Neue Hoffnung für die Belegschaft von Jeco.
Neue Hoffnung für die Belegschaft von Jeco.
Foto: WP

Gevelsberg..  Ist der sagenumwobene weiße Ritter gekommen, um die Firma Jeco in Gevelsberg in letzter Sekunde zu retten? Sein Name ist Frank Jürging. Er ist der Ur-Enkel von Julius Jellinghaus, der das Unternehmen vor 130 Jahren „mit viel Mut und Weitsicht“, wie sein Nachfahre sagt, an der Feldstraße gegründet hat.

Jürging macht keinen Hehl daraus, dass er und seine 87 Jahre alte Mutter von dem Schließungs-Beschluss der Mahindra-Gruppe emotional stark getroffen wurden. Die Familie hatte sich Ende der 90er Jahren aus Jeco zurückgezogen. Jürging ist dem Metall aber treu geblieben. Er besitzt zum Beispiel die Westfälische Eisen- und Stahl-Handelsgesellschaft m.b.H. in Schwelm und führt mit seinem Partner Christian Borsche die Agrartechnik Paul Plate GmbH in Hagen und das Edelstahl-Service-Center in Burg.

An der Feldstraße groß geworden

Mit Jeco ist der Unternehmer aufgewachsen: „Ich habe dort gespielt, meine Kindheit verbracht. Meinen ersten Ferienjob habe ich bei Jeco bekommen und später saß ich im Beirat des Unternehmens.“ Dass er nicht alle Arbeitsplätze bei einer Übernahme erhalten könne, sei ihm klar. Aber 60 bis 80 Stellen könnten es insgesamt schon sein. Im Gegensatz zu dem Modell zur Weiterführung der Belegschaft möchte Jürging die eigentliche Schmiede auch erhalten. Aber er schränkt auch ein: „Ich war lange nicht mehr in dem Unternehmen und habe noch nicht mit den Kunden gesprochen.“ Dennoch: „Ich bin bereit für den Erhalt von Jeco zu kämpfen. In unmittelbarer Nähe von Freizeiteinrichtungen wie Schwimm In und Stadion Stefansbachtal darf kein zweites Hünninghaus entstehen.“ Auch diese Schmiede hatte Jeco-Eigentümer Mahindra einst übernommen, später stillgelegt und lässt die teils historischen Fertigungshallen heute verfallen.
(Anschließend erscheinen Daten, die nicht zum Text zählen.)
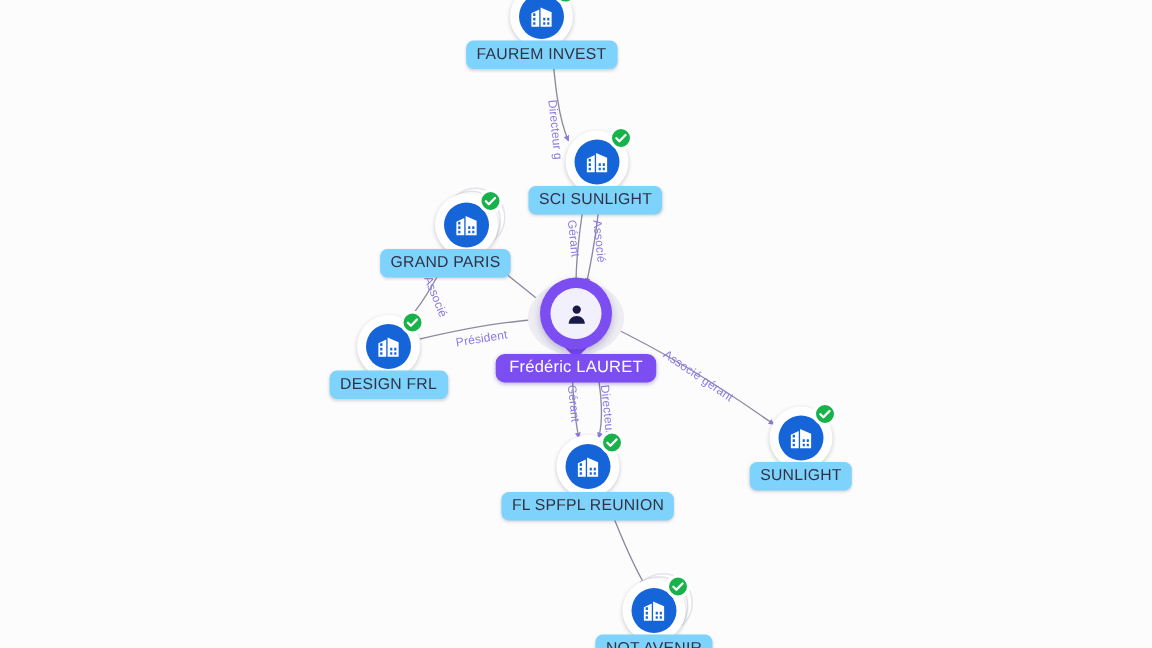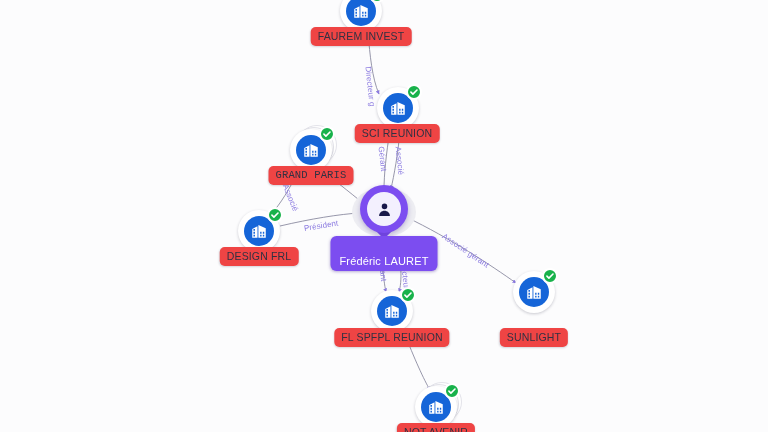"FAUREM INVEST" .node-label { background: #ef4444 -> #7dd3fc }
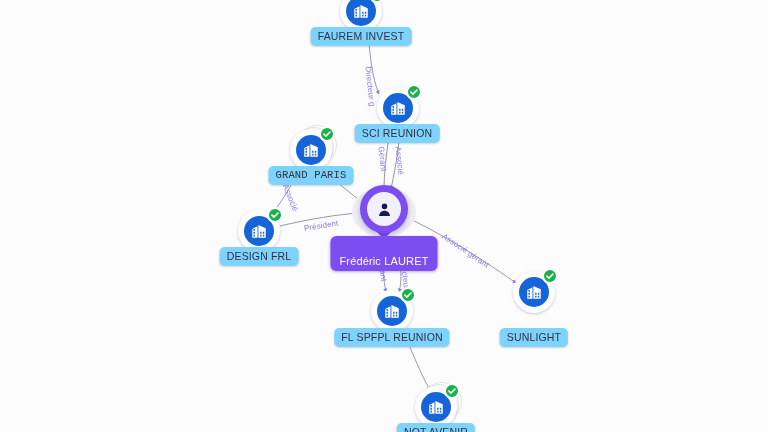"SCI REUNION" div.node-label { text: REUNION -> SUNLIGHT }
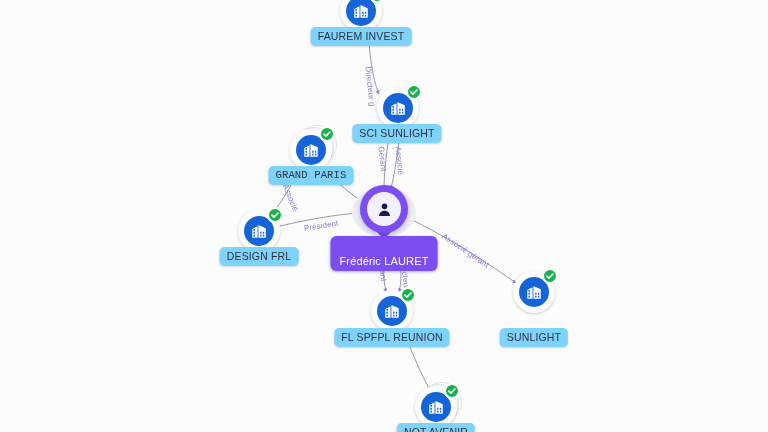"GRAND PARIS" div.node-label { font-family: Liberation Mono, monospace -> none; left: 311px -> 297px }
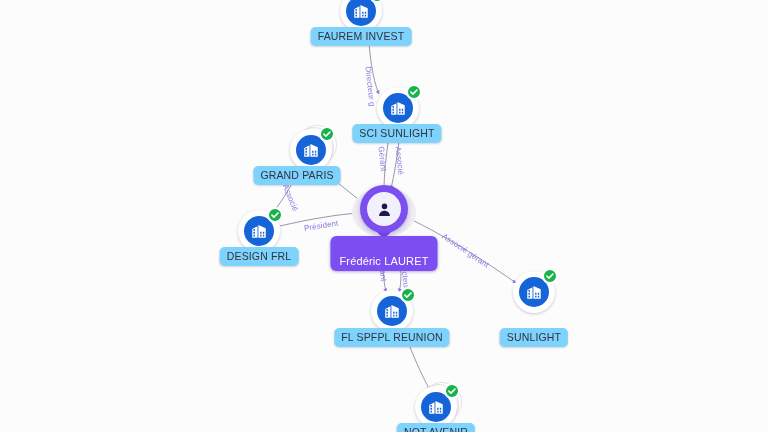"Frédéric LAURET" .node-label.primary { padding: 19px 9px 4px 9px -> 3px 9px 4px 9px }
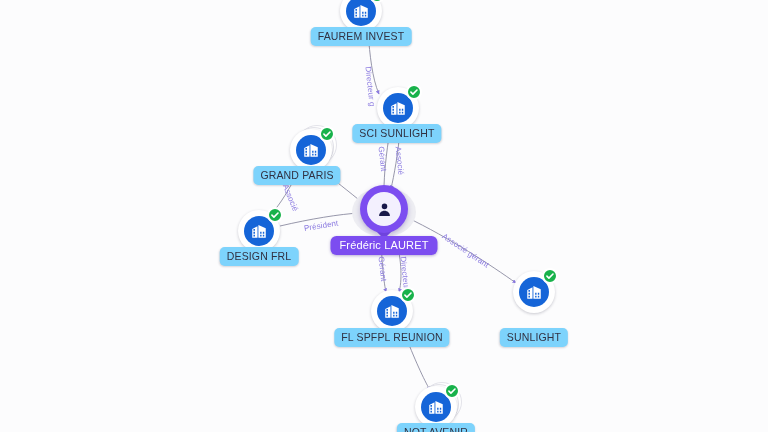"SUNLIGHT" div.node-label { margin-top: 20px -> none }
Emotionen, so sagt Jürging, seien aber ein schlechter Berater für einen Unternehmer. Deshalb habe sein Partner Borsche vor zwei bis drei Monaten Kontakt mit dem Mahindra-Vorstand aufgenommen. In dieser Woche fand schließlich ein Treffen von Jürging, Borsche, Mahindra-Vorstand Burkard Rausch und Bürgermeister Claus Jacobi im Gevelsberger Rathaus statt. Rausch versprach, das Angebot von Jürging & Co. in der Europa-Zentrale in Spanien vorzustellen. „Wenn die konkretes Interesse zeigen, sitzen wir sofort im Flieger in Richtung Baskenland“, versichert Jürging.

Mahindra habe erklärt, der Konzern wolle sich in Zukunft auf das reine Schmieden konzentrieren und die Weiterverarbeitung fremd vergeben. Aus diesem Grund soll auch die Schöneweiss-Filiale in Gevelsberg, die ebenfalls zum Konzern gehört, geschlossen werden. Jürging kann sich durchaus vorstellen, dass Mahindra ein Partner einer Firma Jeco in seinen Händen in dieser Beziehung werden könnte.

Stilllegung ist teuer

Und die Mahindra-Vorstände in Spanien müssten auch noch aus einem anderen Grund Interesse daran haben, in Gespräche einzutreten: „Die Stilllegung eines Werkes wie Jeco ist eine sehr teure Angelegenheit für einen Konzern“, argumentiert Frank Jürging. Neben den Kosten für einen Sozialplan kommen zum Beispiel noch aufwendige Rückbauten in den Fabrikanlagen und die Sicherung der dann leerstehenden Gebäude hinzu.

Für Bürgermeister Claus Jacobi wäre aus Sicht der Stadt die Übernahme eine Ideallösung. „Wir haben immer gesagt, dass eine weitere gewerbliche Nutzung in der Feldstraße Ziel ist.“ Industrielle Arbeitsplätze müssten erhalten bleiben.